What You Need to Know About the Sacred City of Kandy

Popularly known as the city of Senkadagalapura, the sacred city of Kandy was declared a world heritage site by UNESCO in 1988. Drawing tourists, pilgrims and other visitors in numbers, this city radiates a celestial atmosphere which makes it stand out among other cities in Sri Lanka.

 The Positioning

Abishek Palraj, Knuckles Forest, Sri lanka, CC BY-SA 4.0

Kandy is located in the central part of the country, with an elevation of 500 metres from sea level. Hidden in the thick forests and majestic mountain ranges, the city stands in pride in all its glory. These mountain ranges include two of Sri Lanka’s most beloved hiking hot spots, Knuckles and Hanthana. Kandy’s location and historical significance have been core reasons for opening up many hotels and resorts like Hunas Falls Hotel, Kandy. Most tourists and pilgrims who visit this sacred city often seek accommodation in a hotel in Kandy, Sri Lanka for a comfortable stay as a day’s trip will not do justice to the beauty of the city.

The History

Kandy was the last capital of the country in the era of the ancient kings. It is also home to the Sri Dalada Maligawa, also known as the Temple of the Tooth which shelters the relic of the tooth of Lord Buddha. Although the locals rebelled massively to save the kingdom of Kandy from British rule, the efforts were finally beaten as the British Ceylon period rose from 1815 to 1948, until the country was freed of colonial rule and gained independence.

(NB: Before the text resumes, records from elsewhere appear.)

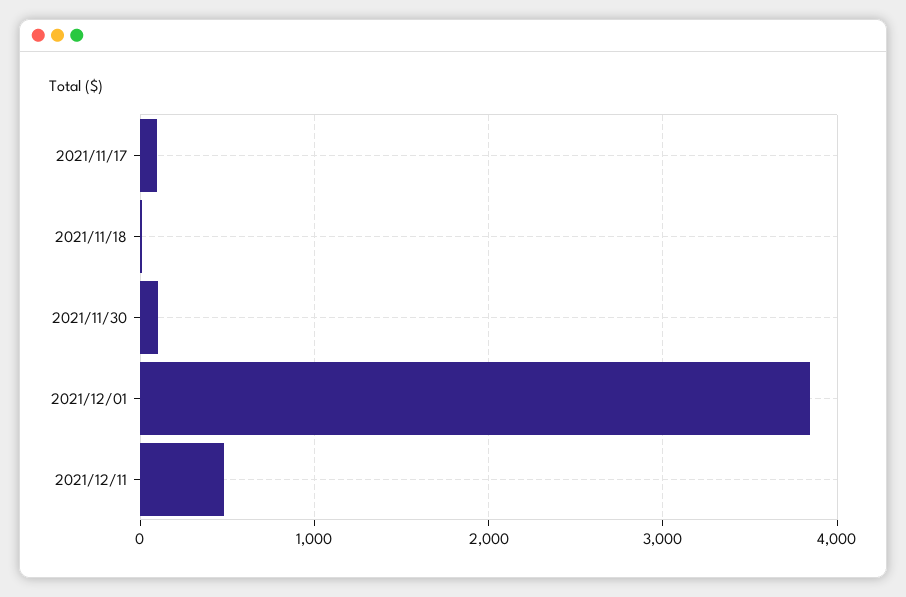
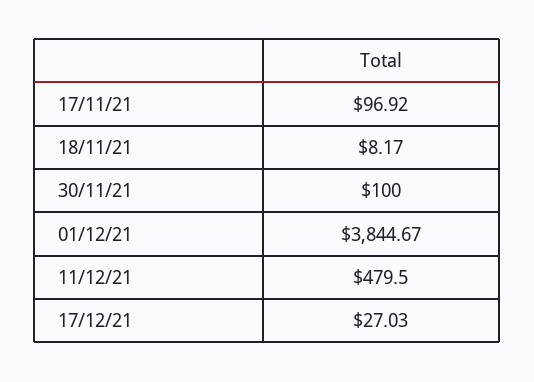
17/12/21: none -> 27.03

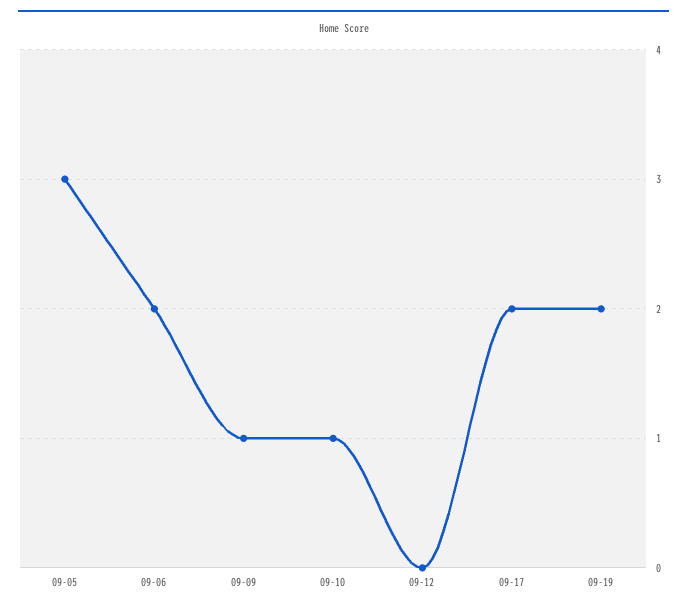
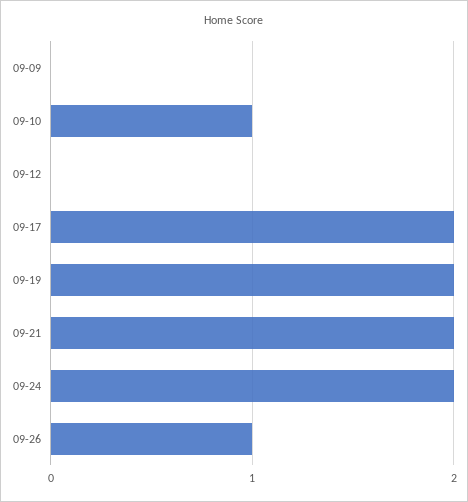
09-05: 3 -> none
09-06: 2 -> none
09-09: 1 -> 0
09-21: none -> 2
09-24: none -> 2
09-26: none -> 1

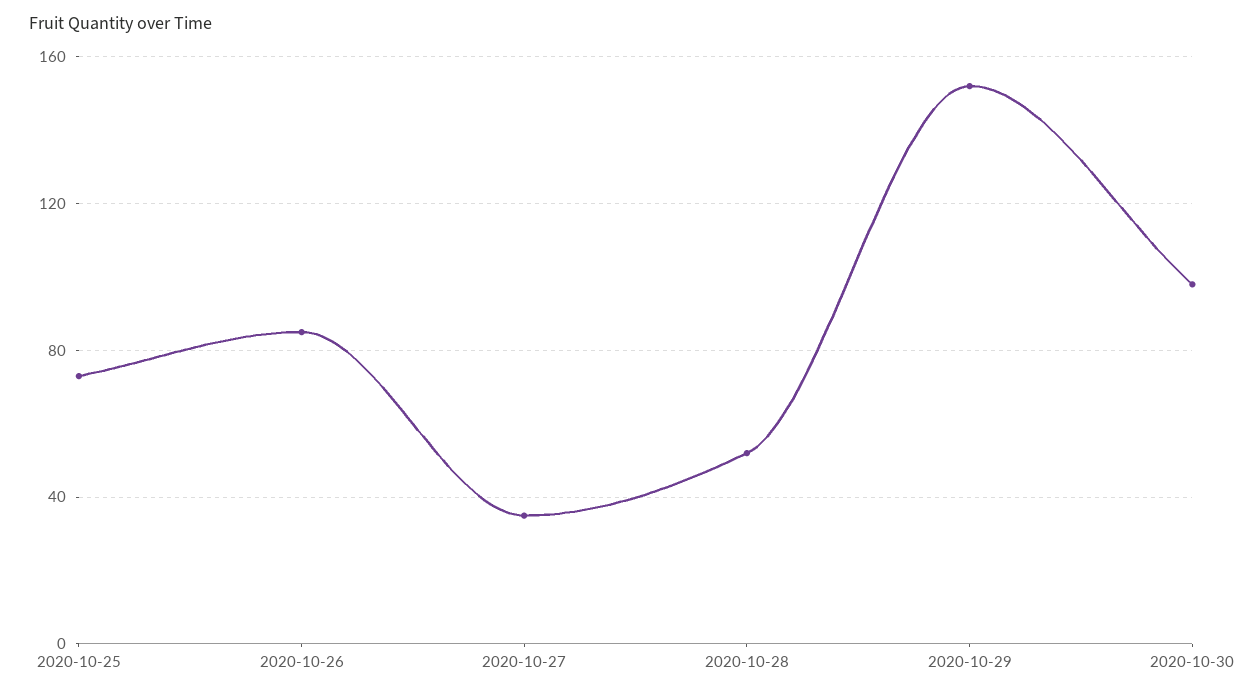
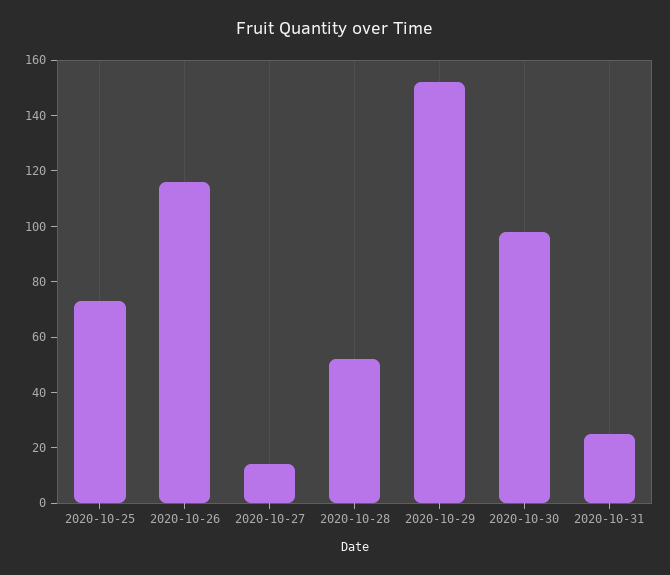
2020-10-26: 85 -> 115
2020-10-27: 35 -> 15
2020-10-31: none -> 25

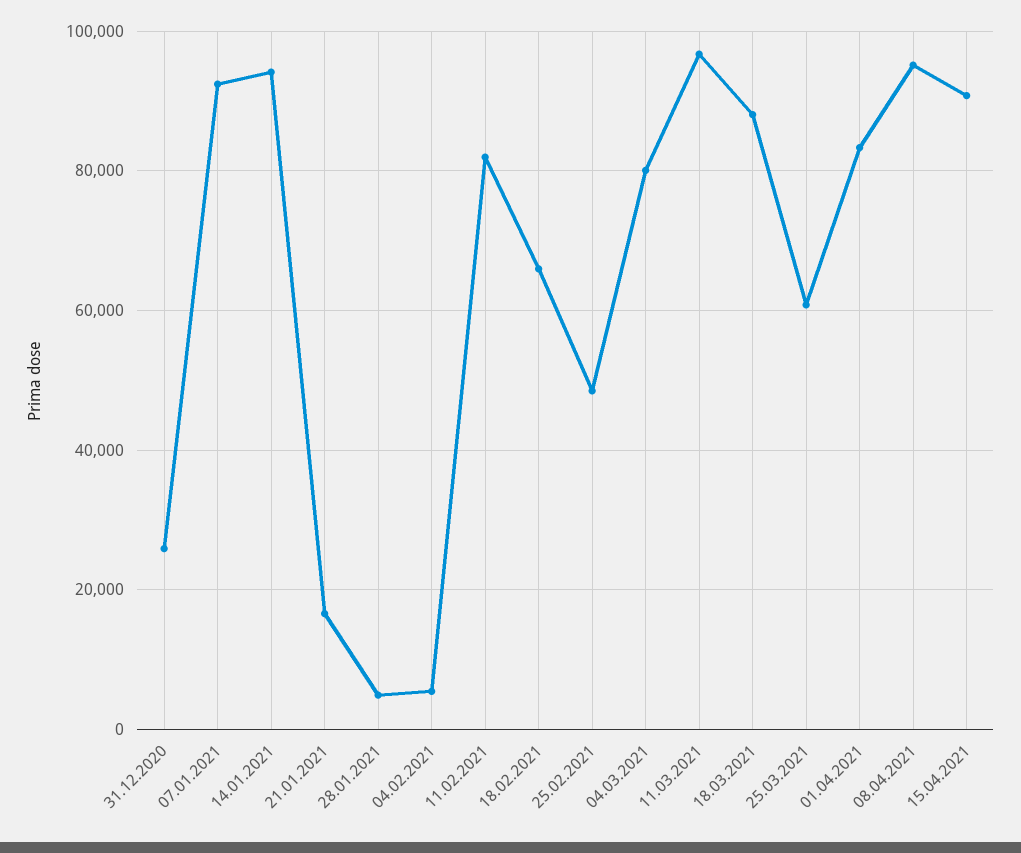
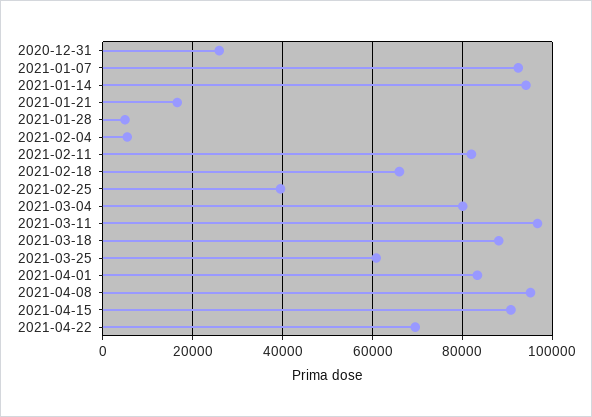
25.02.2021: 48000 -> 40000
2021-04-22: none -> 70000

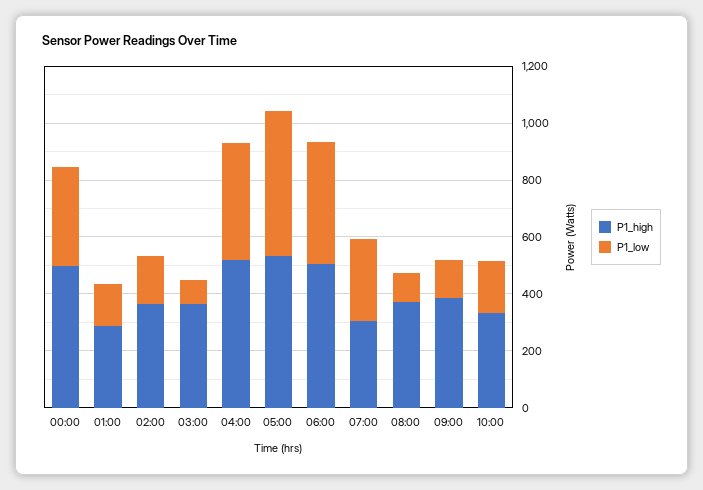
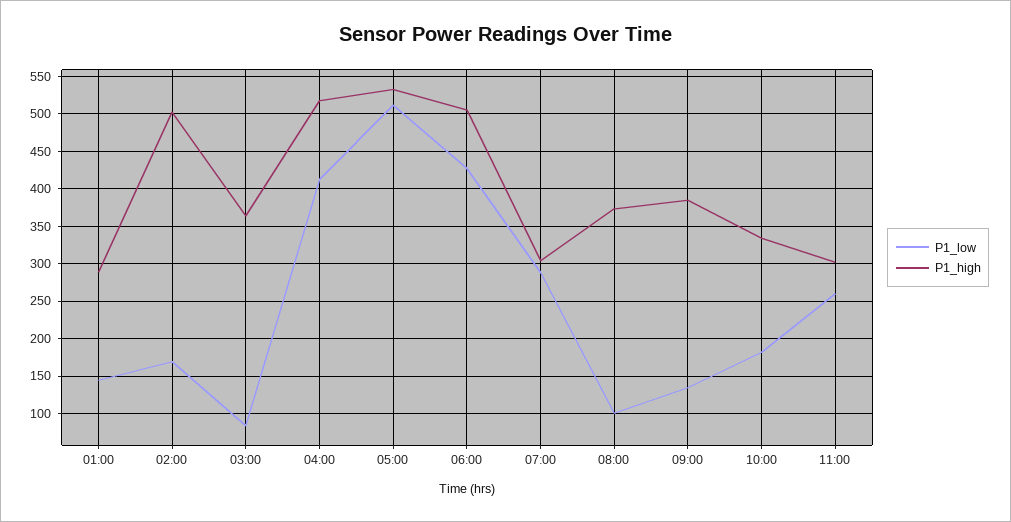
P1_high, 00:00: 500 -> none
P1_low, 00:00: 350 -> none
P1_high, 02:00: 350 -> 500
P1_low, 11:00: none -> 260
P1_high, 11:00: none -> 300

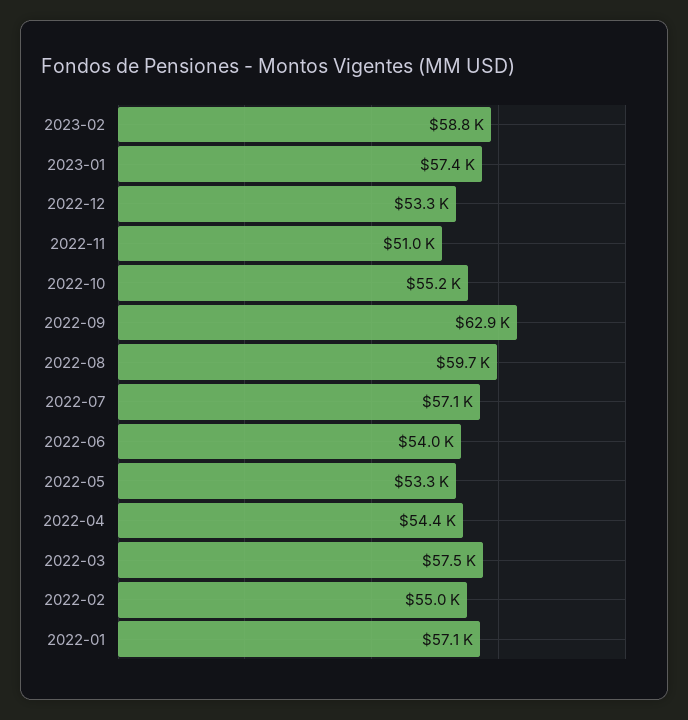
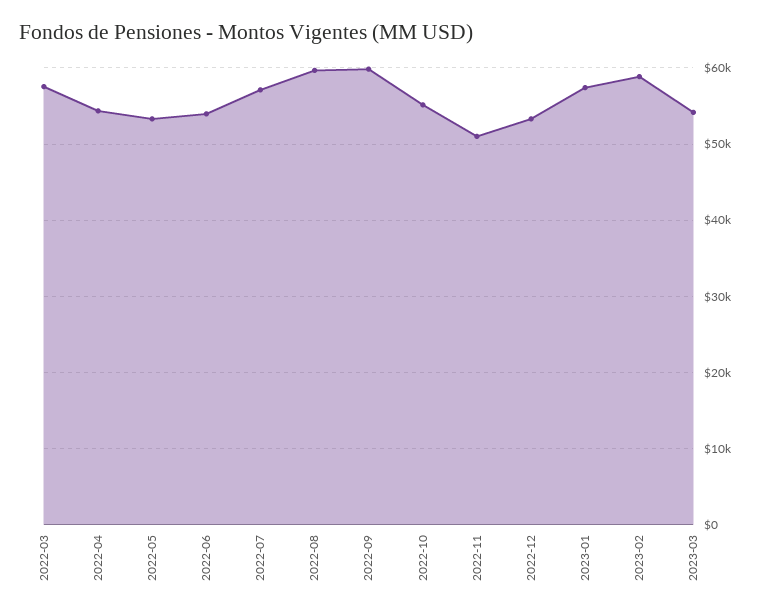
2022-09: 62900 -> 60000
2022-02: 55000 -> none
2022-01: 57100 -> none
2023-03: none -> 54000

While Sri Lanka is widely known for its tropical weather conditions, Kandy’s geographical positioning deviates the city climate to a wetter and cooler temperature as a result of its 500-metre elevation from sea level. However, the city is still a part of the country’s tropical climate and faces the monsoon seasons from May to July and October to December.

The Kandy City

The cityscape of Kandy includes a quadrangular manmade lake at its centre, with two open spaces in which one corner is occupied by the administration buildings of the old capital. Although not as commercialised as Colombo, Kandy still welcomes tourists and hosts several hotels, shopping complexes and local eateries to taste the traditional flavours of Sri Lanka.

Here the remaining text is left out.